The conference is supported by a generous financial gift from Richard Larock (B.S. ’67), distinguished professor emeritus of chemistry at Iowa State University in Ames.
Undergraduate Research and Study of Religion Conference
Looking at the religious research landscape of Northern California, the faculty of the UC Davis Department of Religious Studies saw a need and opportunity to enhance the educational experience of undergraduate students and the quality of religious studies programs. The result is the first Undergraduate Research and Study of Religion Conference on May 20 and 21 at UC Davis. It will include 20 presentations by students from 10 California universities and colleges.
The conference aims to examine how people “do religion” in politics and law; in spaces of colonization and resistance; and in relationship with nature, their bodies and technology. Presentation topics will include the religion and politics surrounding abortion and assisted suicide, accounts of early Christian pilgrimages to the Holy Land, the use of Native American symbols by the Boy Scouts of America, and how cultural tourism legitimizes conquest narratives.
“We have the strongest religious studies program in the region and UC Davis is uniquely positioned to be a center for the study of religion in the area,” said Archana Venkatesan, chair of religious studies.
The department’s proposal to hold a conference received a positive response from departments, faculty and students around the state.
“Everyone we contacted agreed to take part without hesitation,” she said. “There are many conferences for graduate students, but undergraduate students are doing very significant research that deserves great attention.”
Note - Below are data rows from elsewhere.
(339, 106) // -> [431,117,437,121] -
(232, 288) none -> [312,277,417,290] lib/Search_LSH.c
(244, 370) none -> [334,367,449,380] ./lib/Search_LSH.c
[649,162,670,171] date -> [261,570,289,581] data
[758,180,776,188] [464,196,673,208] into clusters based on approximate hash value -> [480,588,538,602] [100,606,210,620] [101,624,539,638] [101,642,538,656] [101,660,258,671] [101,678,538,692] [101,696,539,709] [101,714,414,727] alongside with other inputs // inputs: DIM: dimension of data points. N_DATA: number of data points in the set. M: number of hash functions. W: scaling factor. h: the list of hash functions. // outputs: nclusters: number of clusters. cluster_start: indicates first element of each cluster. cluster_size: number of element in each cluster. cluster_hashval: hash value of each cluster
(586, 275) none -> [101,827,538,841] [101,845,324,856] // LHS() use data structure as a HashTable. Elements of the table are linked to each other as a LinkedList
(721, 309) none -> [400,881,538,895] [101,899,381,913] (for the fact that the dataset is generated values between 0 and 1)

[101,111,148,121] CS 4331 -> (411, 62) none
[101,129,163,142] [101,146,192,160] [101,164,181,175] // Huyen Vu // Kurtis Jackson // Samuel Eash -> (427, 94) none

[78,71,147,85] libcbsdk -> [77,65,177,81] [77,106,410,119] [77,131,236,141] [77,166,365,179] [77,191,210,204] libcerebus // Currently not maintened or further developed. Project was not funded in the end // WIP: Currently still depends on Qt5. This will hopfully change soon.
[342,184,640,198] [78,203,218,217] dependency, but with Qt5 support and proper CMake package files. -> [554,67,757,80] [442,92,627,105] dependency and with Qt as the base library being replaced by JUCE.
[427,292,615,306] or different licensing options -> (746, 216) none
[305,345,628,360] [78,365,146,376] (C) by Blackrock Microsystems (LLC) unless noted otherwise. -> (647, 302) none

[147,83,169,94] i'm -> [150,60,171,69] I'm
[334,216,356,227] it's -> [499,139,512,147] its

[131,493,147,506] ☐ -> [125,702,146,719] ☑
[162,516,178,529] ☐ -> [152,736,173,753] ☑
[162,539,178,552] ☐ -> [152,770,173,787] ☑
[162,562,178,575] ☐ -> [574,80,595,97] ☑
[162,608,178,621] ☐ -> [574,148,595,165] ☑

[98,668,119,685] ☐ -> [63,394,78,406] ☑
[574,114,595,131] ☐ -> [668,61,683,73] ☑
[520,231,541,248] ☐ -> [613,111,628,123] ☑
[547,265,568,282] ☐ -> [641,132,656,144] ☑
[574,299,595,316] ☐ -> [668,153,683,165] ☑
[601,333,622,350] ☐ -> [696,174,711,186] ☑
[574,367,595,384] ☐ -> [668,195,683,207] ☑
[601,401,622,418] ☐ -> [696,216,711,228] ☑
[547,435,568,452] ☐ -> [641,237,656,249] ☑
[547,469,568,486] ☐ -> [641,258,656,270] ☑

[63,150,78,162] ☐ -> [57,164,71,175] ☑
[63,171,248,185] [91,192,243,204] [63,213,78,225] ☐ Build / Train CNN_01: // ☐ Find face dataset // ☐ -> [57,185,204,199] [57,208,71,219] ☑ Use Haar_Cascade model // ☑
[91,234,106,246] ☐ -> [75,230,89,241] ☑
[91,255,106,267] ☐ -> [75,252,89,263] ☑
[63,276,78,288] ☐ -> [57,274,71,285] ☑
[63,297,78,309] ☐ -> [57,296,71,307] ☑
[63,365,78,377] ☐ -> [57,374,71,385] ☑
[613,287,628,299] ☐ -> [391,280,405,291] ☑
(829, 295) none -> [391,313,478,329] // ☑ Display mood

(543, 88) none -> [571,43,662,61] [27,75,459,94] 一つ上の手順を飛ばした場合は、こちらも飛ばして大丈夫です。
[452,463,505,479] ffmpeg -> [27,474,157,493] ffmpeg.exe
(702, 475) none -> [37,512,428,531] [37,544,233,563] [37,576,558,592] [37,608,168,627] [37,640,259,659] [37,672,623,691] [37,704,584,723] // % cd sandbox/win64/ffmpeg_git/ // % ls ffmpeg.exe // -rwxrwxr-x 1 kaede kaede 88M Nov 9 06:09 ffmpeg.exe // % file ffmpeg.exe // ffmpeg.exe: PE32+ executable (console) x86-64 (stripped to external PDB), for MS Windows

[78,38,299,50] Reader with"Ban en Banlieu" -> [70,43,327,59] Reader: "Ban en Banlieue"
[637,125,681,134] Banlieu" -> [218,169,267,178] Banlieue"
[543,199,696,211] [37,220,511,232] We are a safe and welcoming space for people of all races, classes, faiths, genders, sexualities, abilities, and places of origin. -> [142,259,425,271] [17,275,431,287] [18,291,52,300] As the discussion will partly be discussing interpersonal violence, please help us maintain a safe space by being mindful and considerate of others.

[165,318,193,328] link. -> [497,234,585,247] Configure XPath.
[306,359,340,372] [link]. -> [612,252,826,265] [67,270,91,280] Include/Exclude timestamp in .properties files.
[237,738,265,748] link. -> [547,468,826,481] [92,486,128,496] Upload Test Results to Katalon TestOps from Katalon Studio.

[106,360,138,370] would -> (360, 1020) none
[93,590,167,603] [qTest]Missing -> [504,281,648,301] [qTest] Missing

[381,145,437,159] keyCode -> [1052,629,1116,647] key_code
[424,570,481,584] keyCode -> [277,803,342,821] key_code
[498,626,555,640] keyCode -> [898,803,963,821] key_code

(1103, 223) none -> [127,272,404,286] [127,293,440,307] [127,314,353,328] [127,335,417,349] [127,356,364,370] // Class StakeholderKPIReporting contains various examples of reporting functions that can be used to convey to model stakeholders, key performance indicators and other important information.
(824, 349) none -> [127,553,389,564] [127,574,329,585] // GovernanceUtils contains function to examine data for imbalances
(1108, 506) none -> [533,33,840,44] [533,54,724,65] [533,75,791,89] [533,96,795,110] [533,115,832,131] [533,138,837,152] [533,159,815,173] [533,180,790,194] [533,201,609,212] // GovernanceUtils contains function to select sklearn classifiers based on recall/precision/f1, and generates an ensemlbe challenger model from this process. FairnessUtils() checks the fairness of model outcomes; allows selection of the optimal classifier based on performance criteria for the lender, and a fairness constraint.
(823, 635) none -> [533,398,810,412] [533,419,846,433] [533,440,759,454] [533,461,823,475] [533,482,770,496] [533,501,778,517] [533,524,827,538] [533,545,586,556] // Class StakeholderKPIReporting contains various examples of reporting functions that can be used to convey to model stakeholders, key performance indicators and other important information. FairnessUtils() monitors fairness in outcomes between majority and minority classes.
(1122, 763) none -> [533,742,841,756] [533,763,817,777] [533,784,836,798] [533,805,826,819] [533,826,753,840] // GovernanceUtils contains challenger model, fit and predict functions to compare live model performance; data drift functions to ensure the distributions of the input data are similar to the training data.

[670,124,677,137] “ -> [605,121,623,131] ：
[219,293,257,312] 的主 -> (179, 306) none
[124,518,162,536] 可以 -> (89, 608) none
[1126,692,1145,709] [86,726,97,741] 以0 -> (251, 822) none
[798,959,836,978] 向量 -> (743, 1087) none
Early in the process, students were partnered with faculty mentors at more than one college or university and across disciplines so the conference has a reach that goes far beyond the two days of meetings and presentations.
“We could expose them to scholars outside their field, faculty from other schools and to new ways of thinking,” she said. “It’s been a nurturing process.”
The conference takes place at the UC Davis School of Education.
A keynote address will be given by Jeff Sharlet, an associate professor of English at Dartmouth College and best-selling author of The Family: The Secret Fundamentalism at the Heart of American Power, Killing the Buddha: A Heretic's Bible, Sweet Heaven When I Die: Faith, Faithlessness, and the Country In Between and C Street: The Fundamentalist Threat to American Democracy. His talk will be at 5:45 p.m. May 20 in the Student Community Center Multipurpose Room.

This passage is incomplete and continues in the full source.